Taking Responsive Design a few steps forwards

Responsive design today is great: different layouts can be served to different screen sizes. In the future, extra media queries could be available to web developers and designers to allow the content of a page respond to a whole range of capabilities.

Possibly the most useful is being able to serve different content based on network bandwidth and latency. If on a limited data plan, you could tell websites you don’t want want HD content by default. Mobile users with high bandwidth but a poor network latency may have content adjusted for them in a different way to someone connected via a low-latency, low-bandwidth ethernet link.

This would allow device pixel media queries to be used just for screen sizes, without making assumptions that would end up showing a full site to someone tethering their laptop to a GPRS connection or a cut-down version to someone who happened to resize their browser.

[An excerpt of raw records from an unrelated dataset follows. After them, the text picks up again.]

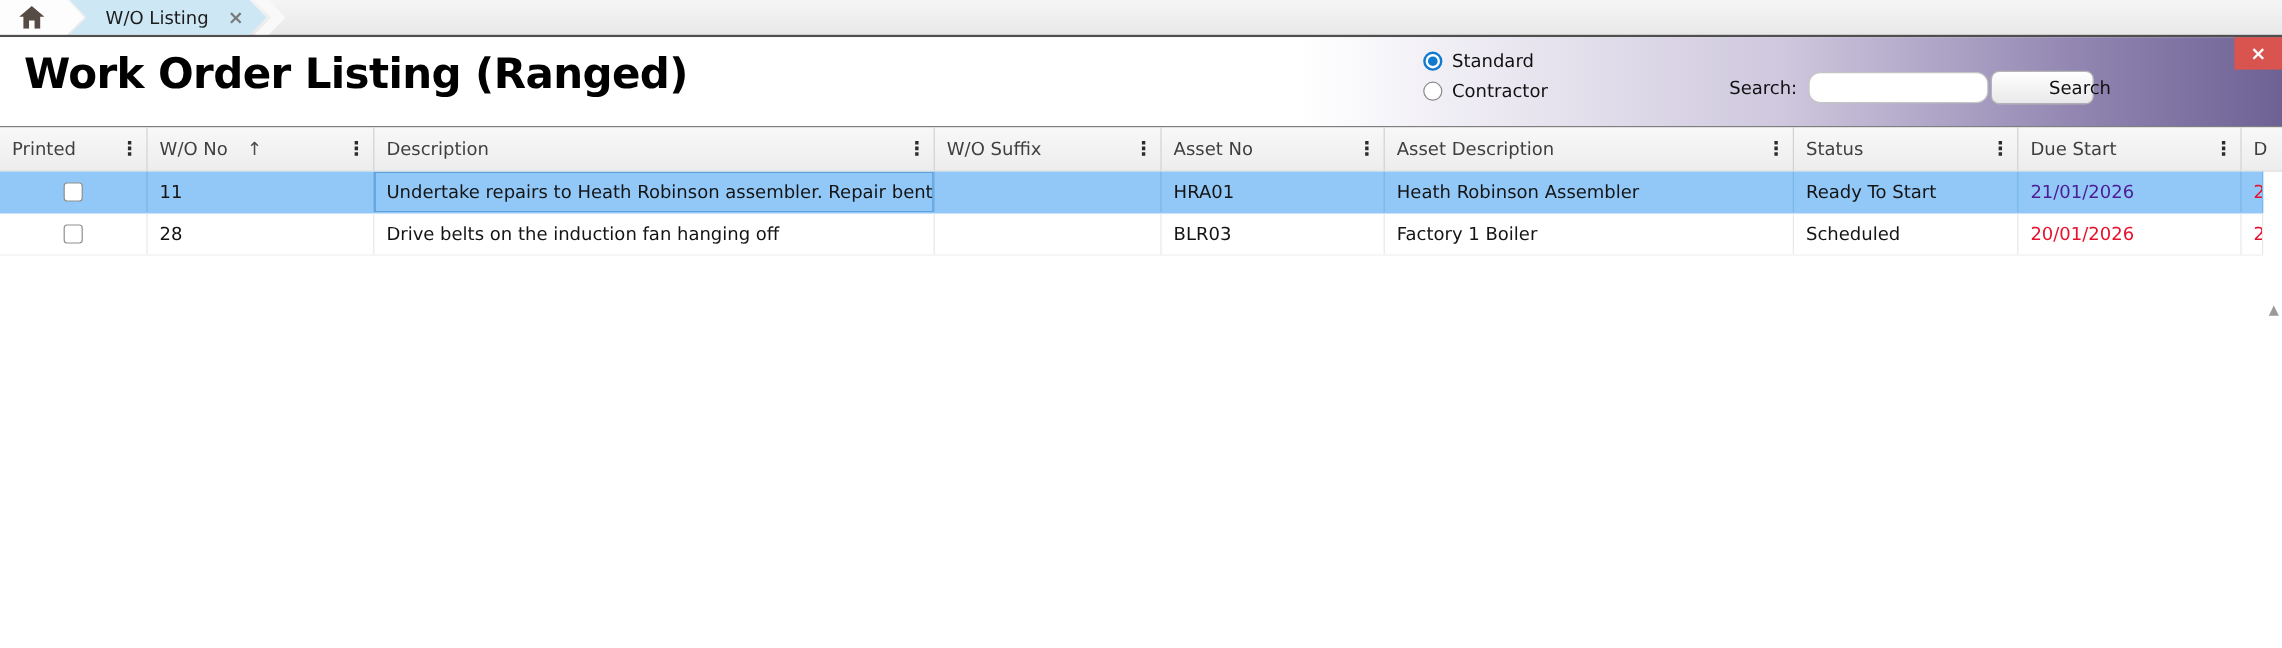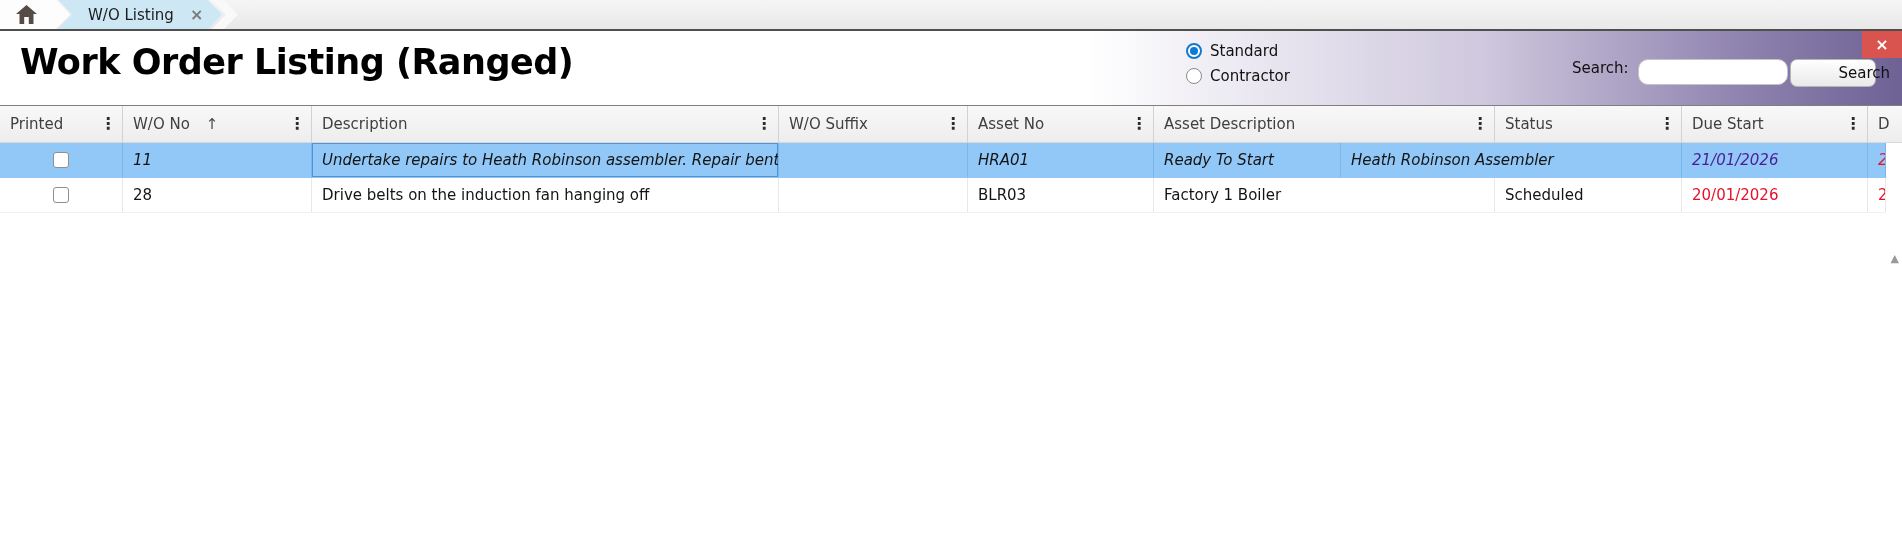"Search:" .search-area { align-items: none -> center; left: 1572px -> 1441px }
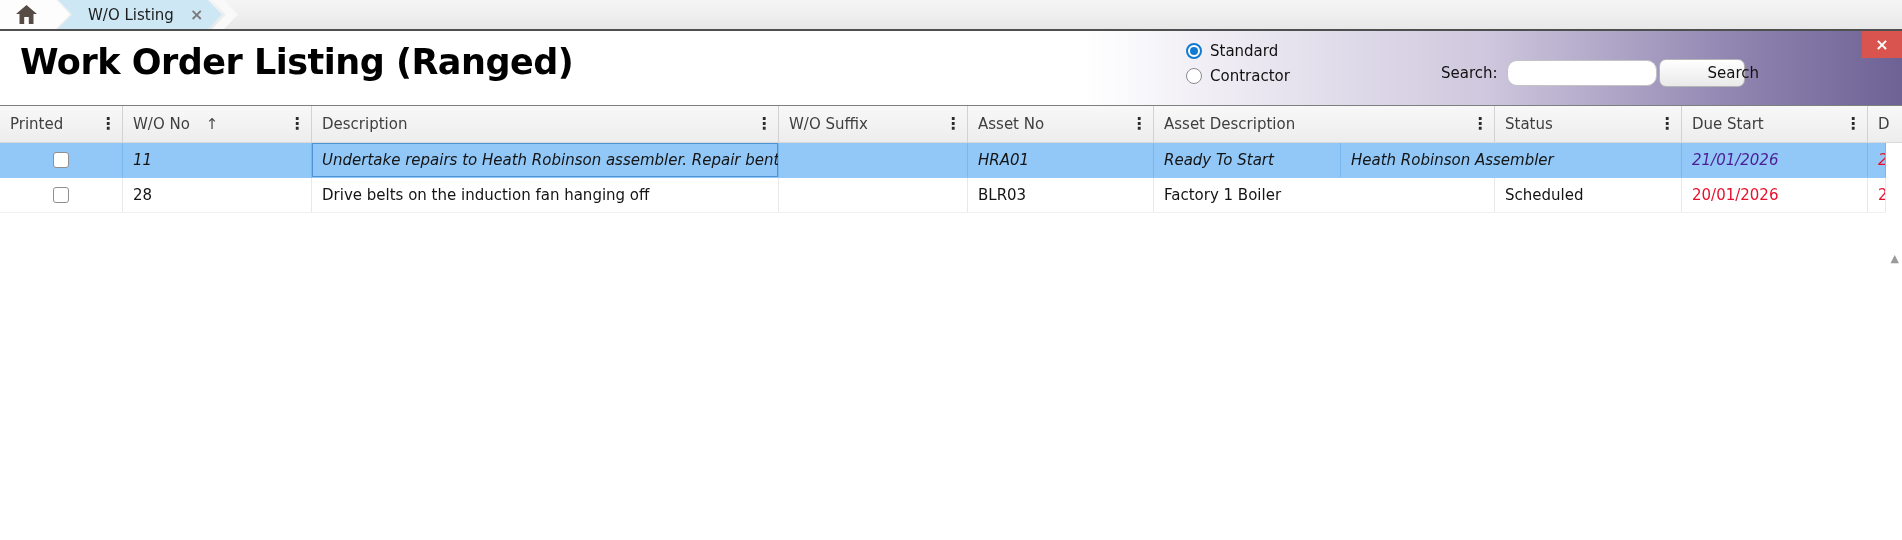"11" div.grow { font-style: italic -> none }
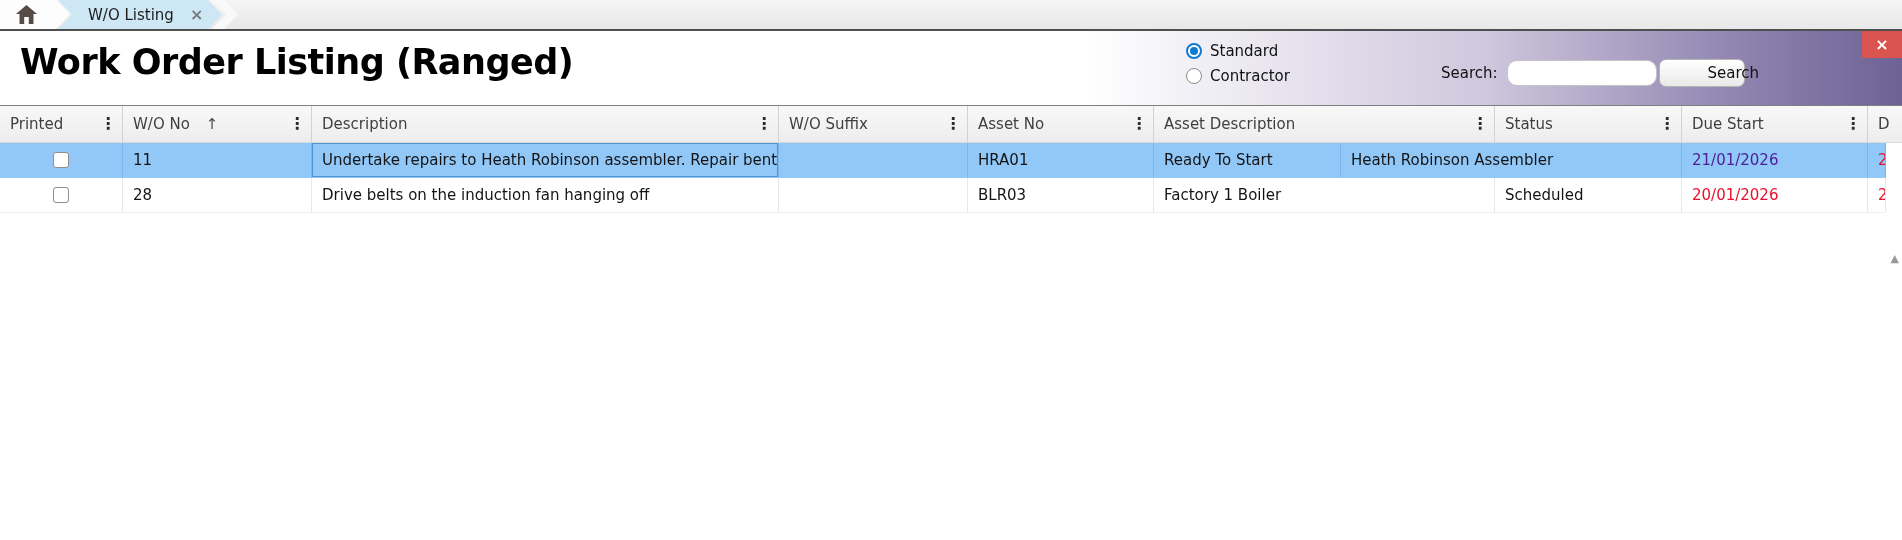"Ready To Start" div.gcell { order: before "Heath Robinson Assembler" -> after "Heath Robinson Assembler" }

In addition to network conditions (and even preferences), a whole host of other capabilities could be determined via media queries. A hover menu could be limited to users with a mouse. Keyboard shortcuts could be shown to users with hardware keyboards. Complex animations could be disabled by default for users with lower-spec CPUs or GPUs.

This finer grained view of the user would reduce the assumptions currently made by lots of websites and allow website authors to provide sensible defaults to users without having to assume context.

In terms of getting these implemented, the next steps would probably be to have discussion on W3C/WHATWG mailing lists and file some bugs in browsers. Would anyone like to help take responsive design further?